··· The data ···

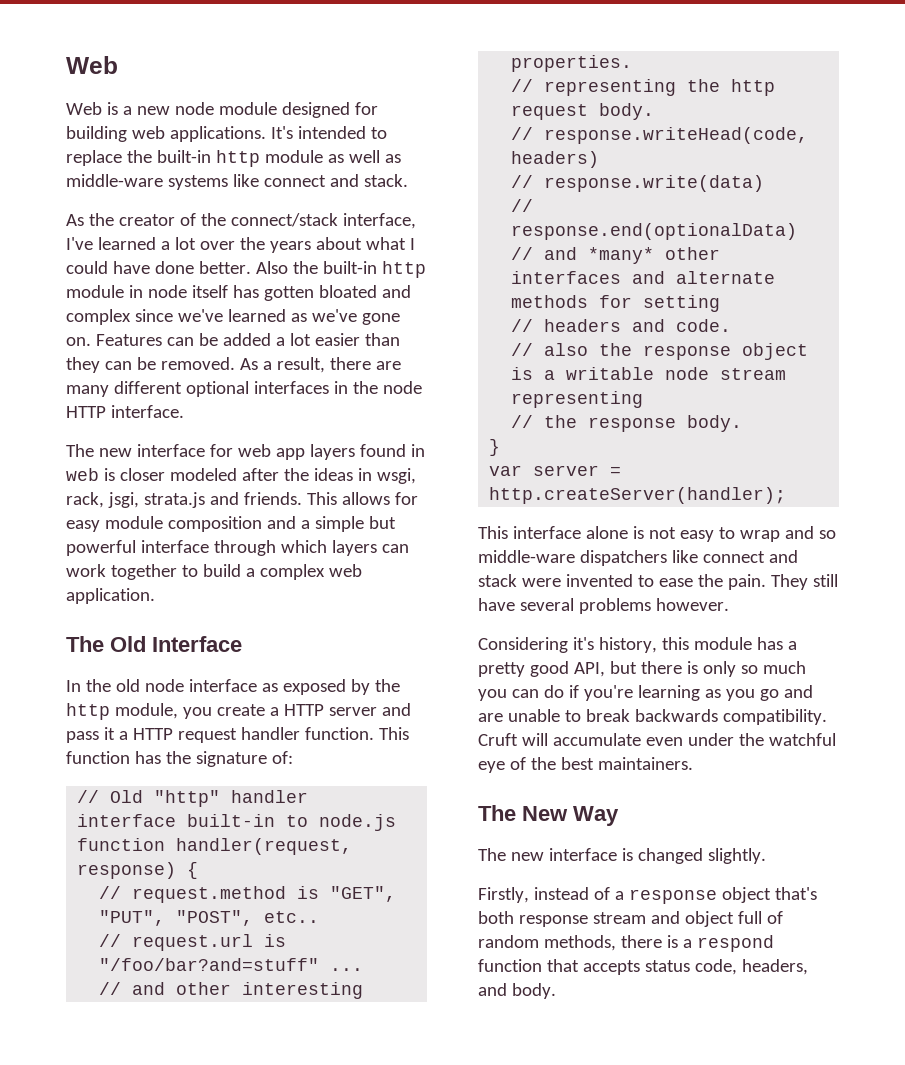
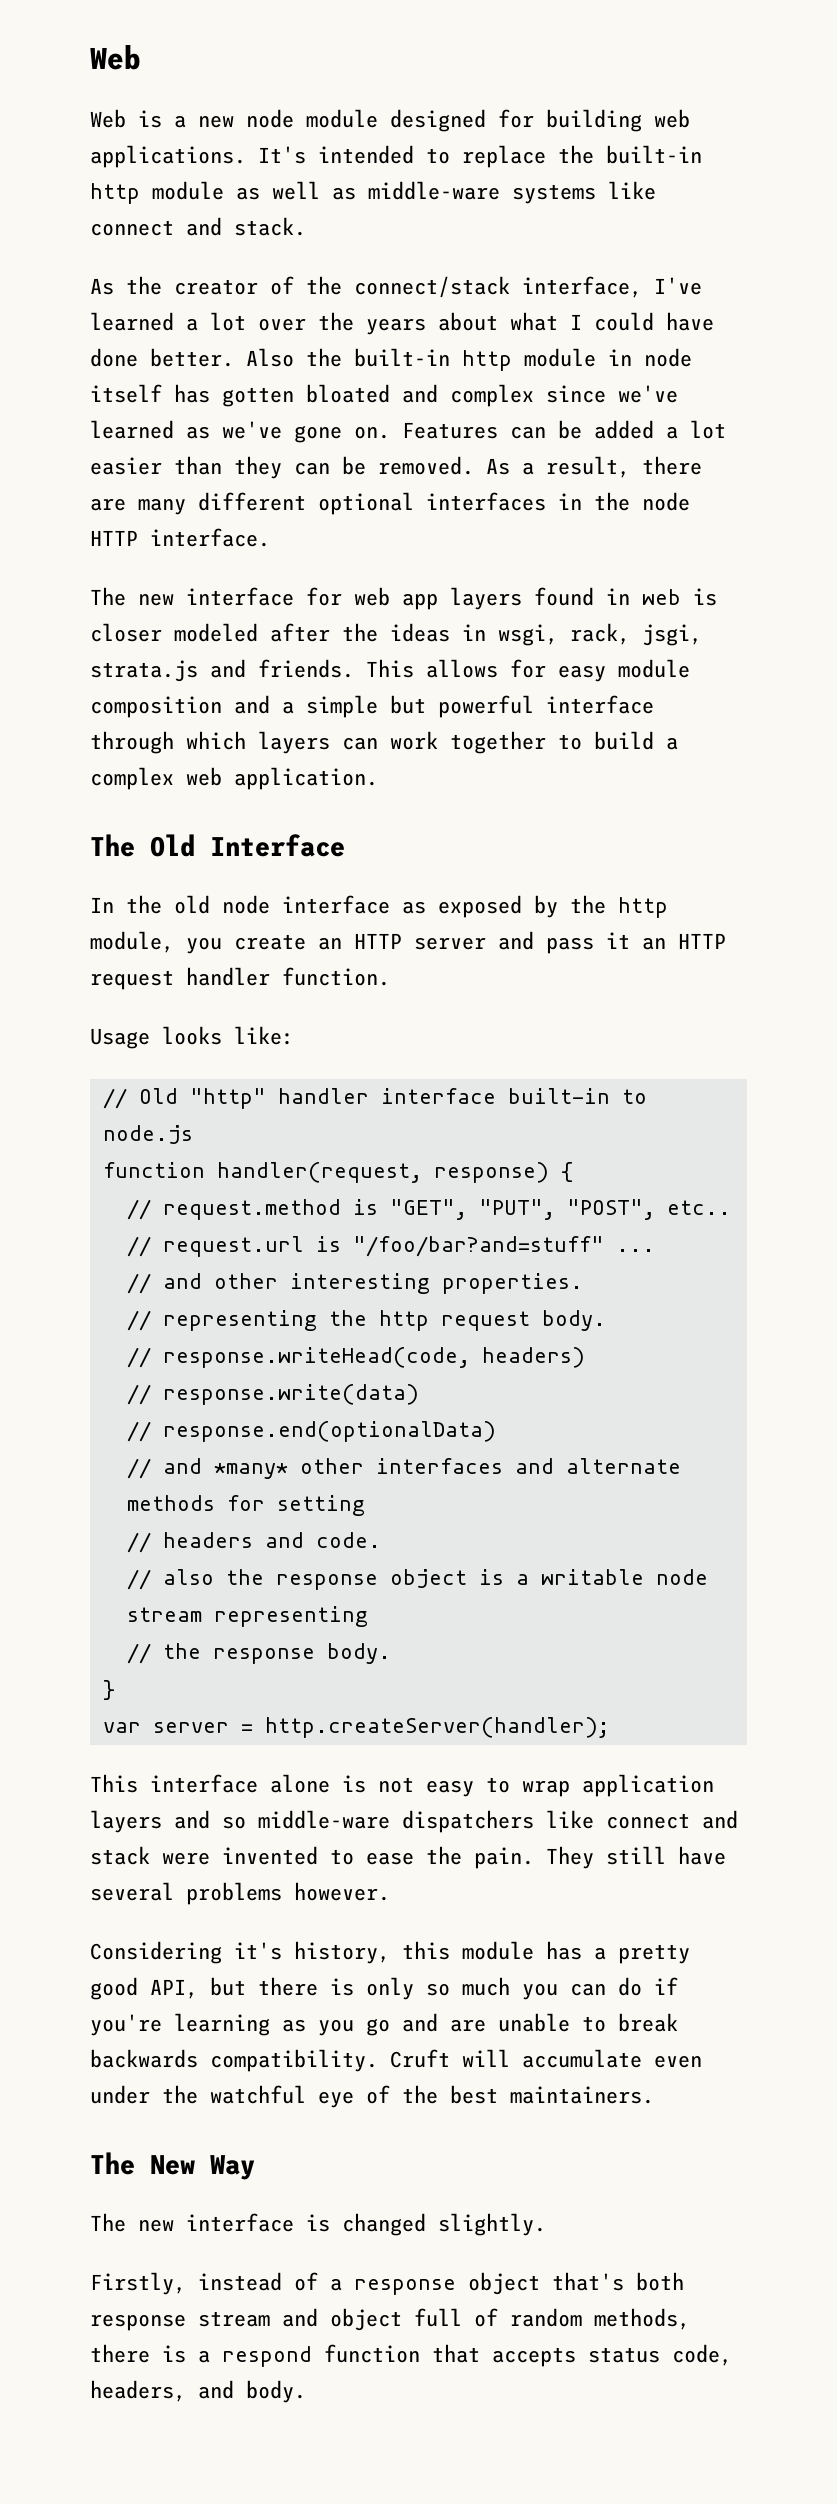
[269,707,279,716] a -> [318,937,342,950] an
[118,731,128,740] a -> [642,937,666,950] an
[378,727,409,740] [66,751,293,767] This function has the signature of: -> [90,1026,294,1049] // Usage looks like:
(780, 536) none -> [582,1774,714,1797] [90,1810,162,1833] application layers

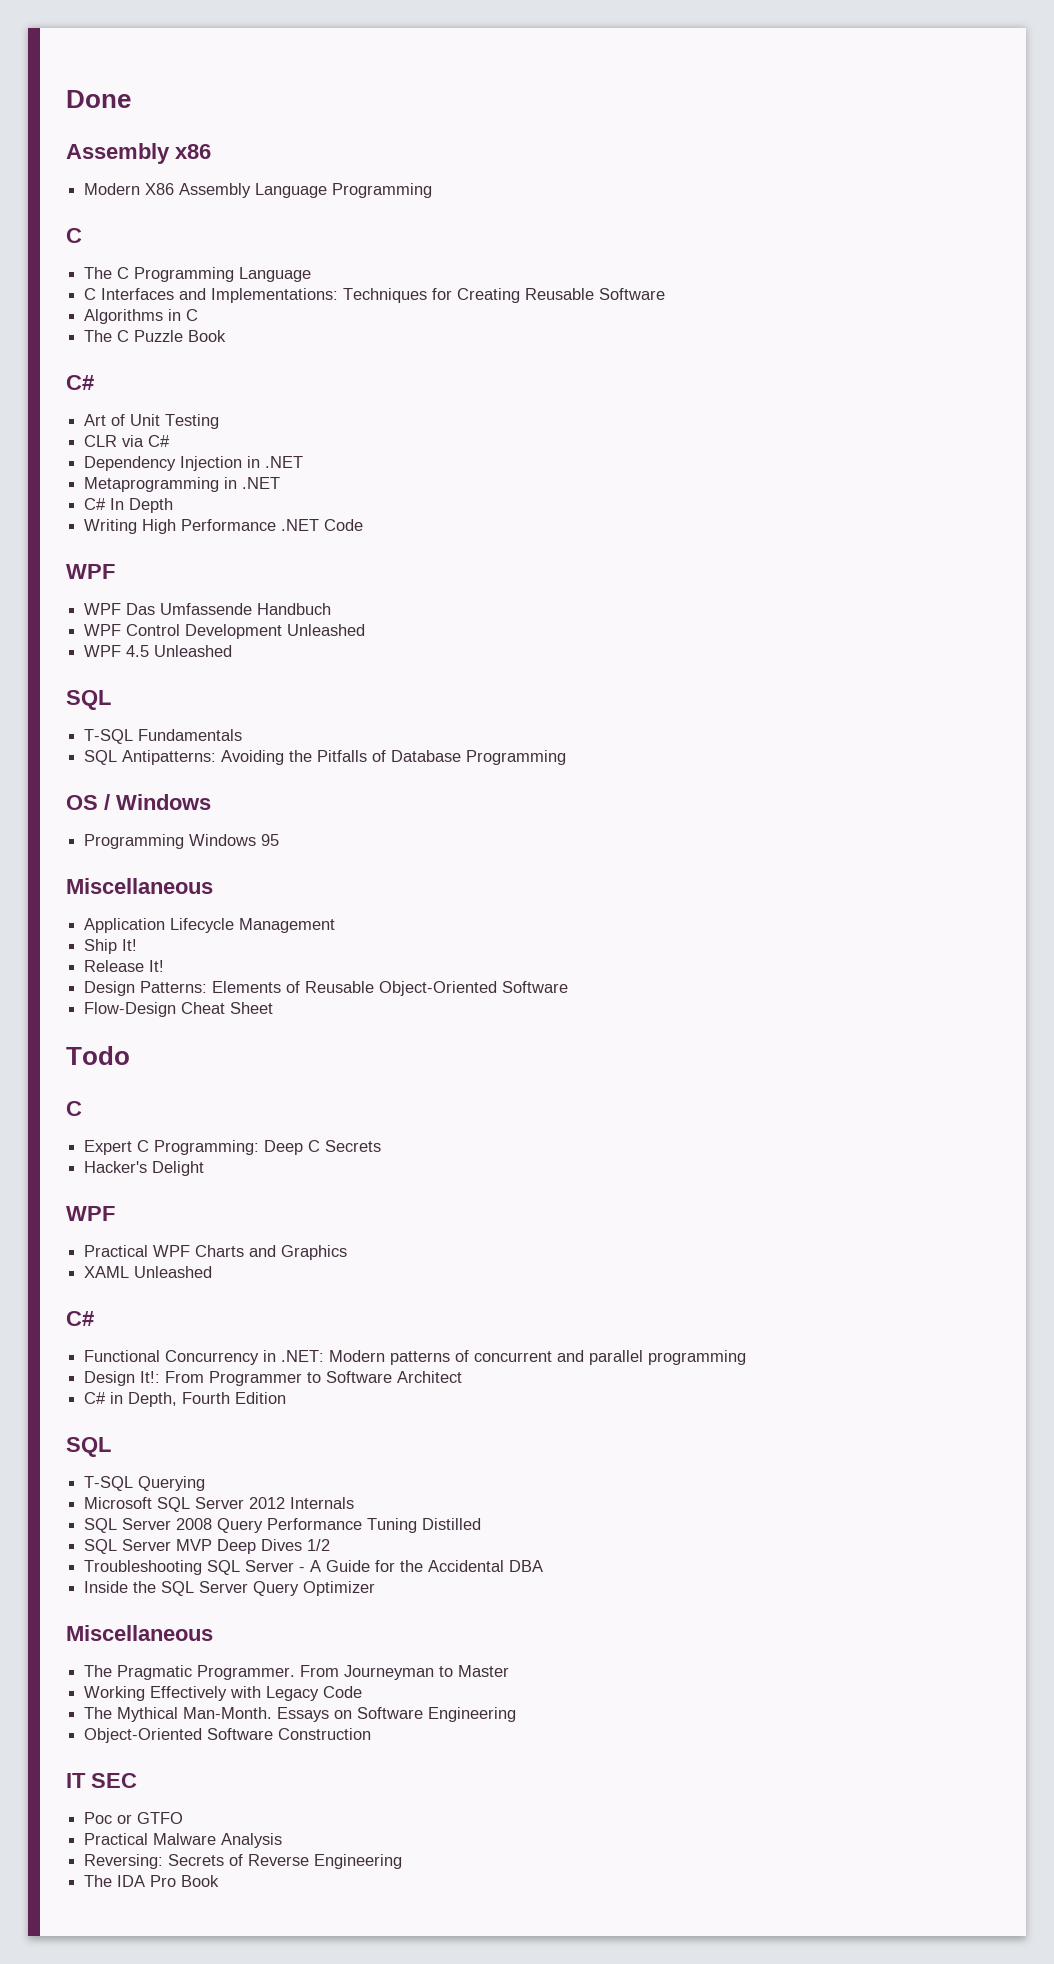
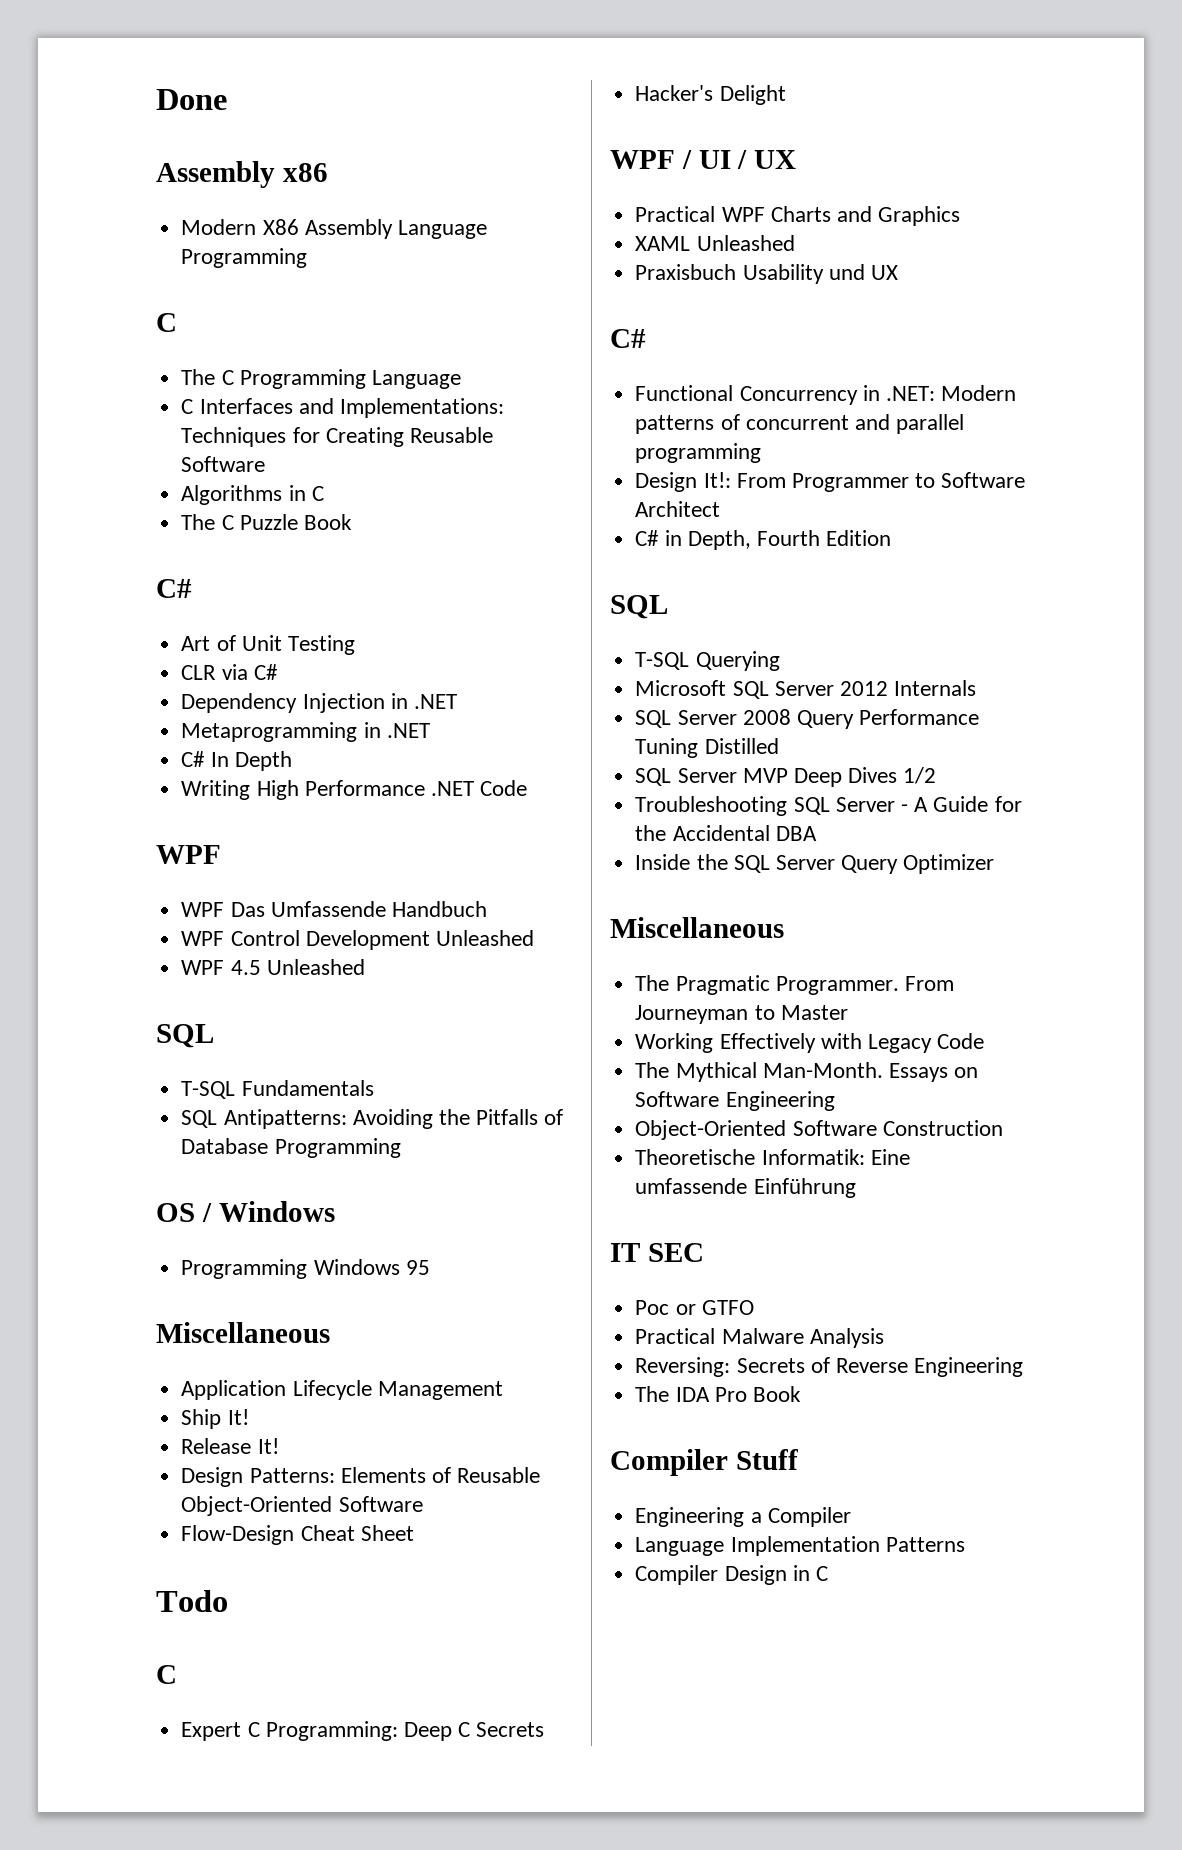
(115, 1213) none -> [681,150,797,169] / UI / UX
(213, 1272) none -> [635,264,898,284] // Praxisbuch Usability und UX
(372, 1734) none -> [635,1149,910,1165] [635,1178,856,1198] // Theoretische Informatik: Eine umfassende Einführung
(220, 1881) none -> [610,1449,798,1476] [635,1507,851,1527] [635,1536,965,1556] [635,1565,828,1585] // Compiler Stuff // Engineering a Compiler // Language Implementation Patterns // Compiler Design in C

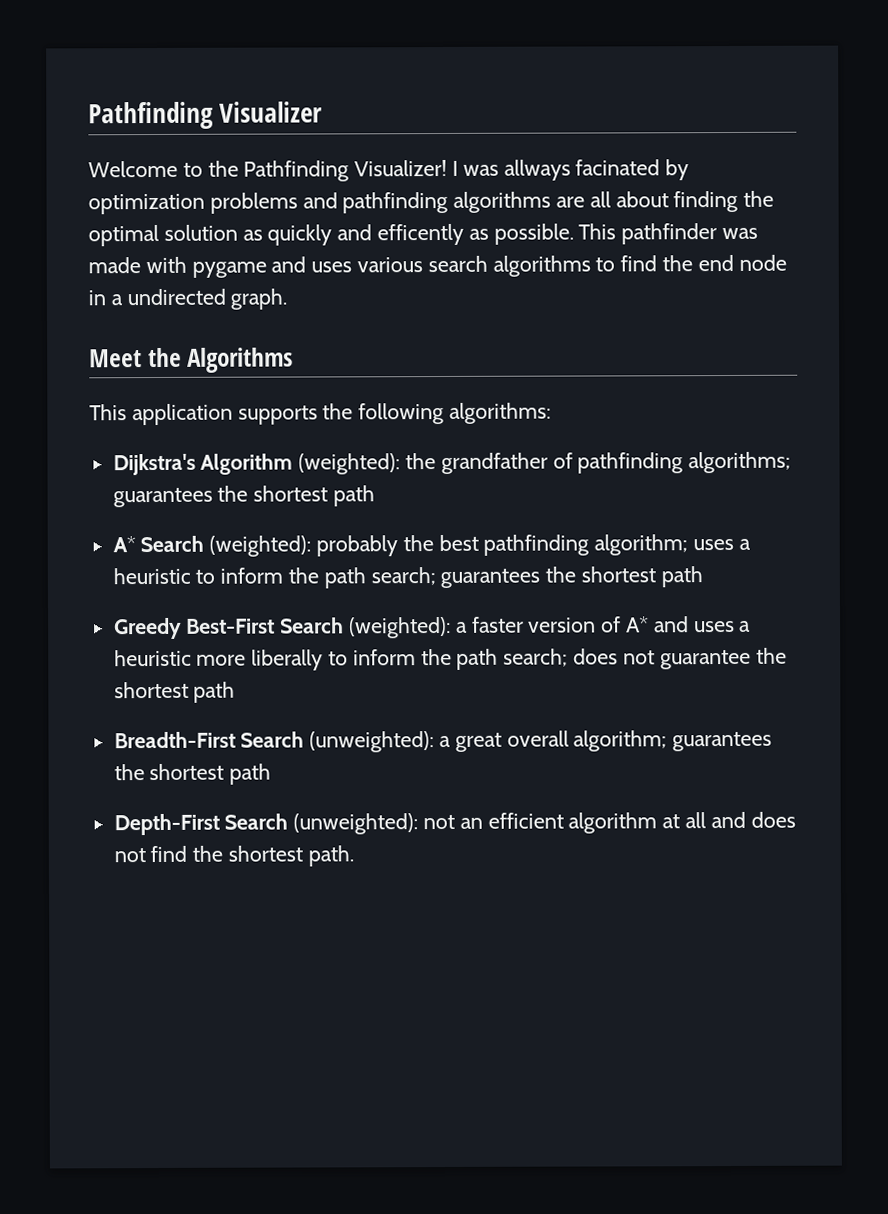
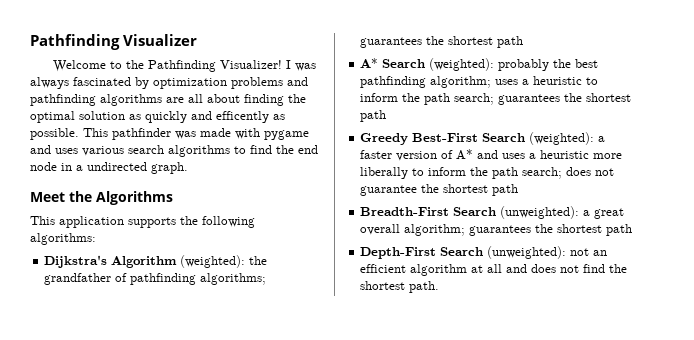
[503,159,661,181] allways facinated -> [30,77,131,89] always fascinated

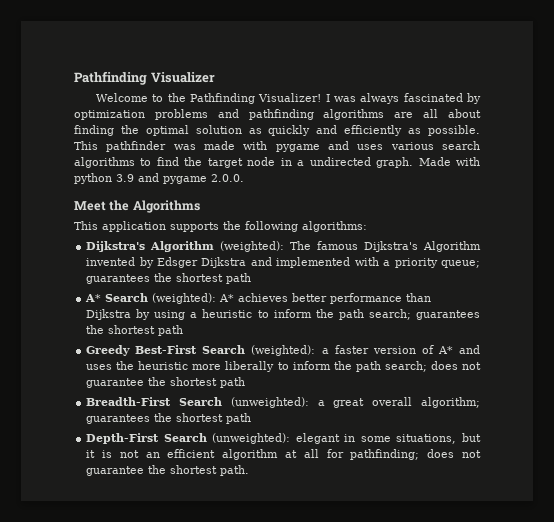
[216,111,269,123] efficently -> [344,125,403,136] efficiently
[298,145,318,154] end -> [207,158,243,168] target
(188, 168) none -> [418,157,481,166] [74,173,244,184] Made with python 3.9 and pygame 2.0.0.
[249,256,268,265] [44,273,267,285] the grandfather of pathfinding algorithms; -> [290,241,481,252] [86,257,480,268] The famous Dijkstra's Algorithm invented by Edsger Dijkstra and implemented with a priority queue;
[498,59,599,71] [360,76,519,88] probably the best pathfinding algorithm; uses -> [219,293,432,304] [86,309,186,320] A* achieves better performance than Dijkstra by using
[529,153,537,159] a -> [116,361,135,370] the
(567, 252) none -> [295,433,482,444] [86,450,112,458] elegant in some situations, but it is
[506,264,606,273] and does not find -> [326,449,481,460] [86,466,145,476] for pathfinding; does not guarantee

···

**Exercise:** The copy must reproduce every entry exactly while excluding all pictures.

**Answer box:**
[269,707,279,716] a -> [318,937,342,950] an
[118,731,128,740] a -> [642,937,666,950] an
[378,727,409,740] [66,751,293,767] This function has the signature of: -> [90,1026,294,1049] // Usage looks like:
(780, 536) none -> [582,1774,714,1797] [90,1810,162,1833] application layers

(115, 1213) none -> [681,150,797,169] / UI / UX
(213, 1272) none -> [635,264,898,284] // Praxisbuch Usability und UX
(372, 1734) none -> [635,1149,910,1165] [635,1178,856,1198] // Theoretische Informatik: Eine umfassende Einführung
(220, 1881) none -> [610,1449,798,1476] [635,1507,851,1527] [635,1536,965,1556] [635,1565,828,1585] // Compiler Stuff // Engineering a Compiler // Language Implementation Patterns // Compiler Design in C

[503,159,661,181] allways facinated -> [30,77,131,89] always fascinated

[216,111,269,123] efficently -> [344,125,403,136] efficiently
[298,145,318,154] end -> [207,158,243,168] target
(188, 168) none -> [418,157,481,166] [74,173,244,184] Made with python 3.9 and pygame 2.0.0.
[249,256,268,265] [44,273,267,285] the grandfather of pathfinding algorithms; -> [290,241,481,252] [86,257,480,268] The famous Dijkstra's Algorithm invented by Edsger Dijkstra and implemented with a priority queue;
[498,59,599,71] [360,76,519,88] probably the best pathfinding algorithm; uses -> [219,293,432,304] [86,309,186,320] A* achieves better performance than Dijkstra by using
[529,153,537,159] a -> [116,361,135,370] the
(567, 252) none -> [295,433,482,444] [86,450,112,458] elegant in some situations, but it is
[506,264,606,273] and does not find -> [326,449,481,460] [86,466,145,476] for pathfinding; does not guarantee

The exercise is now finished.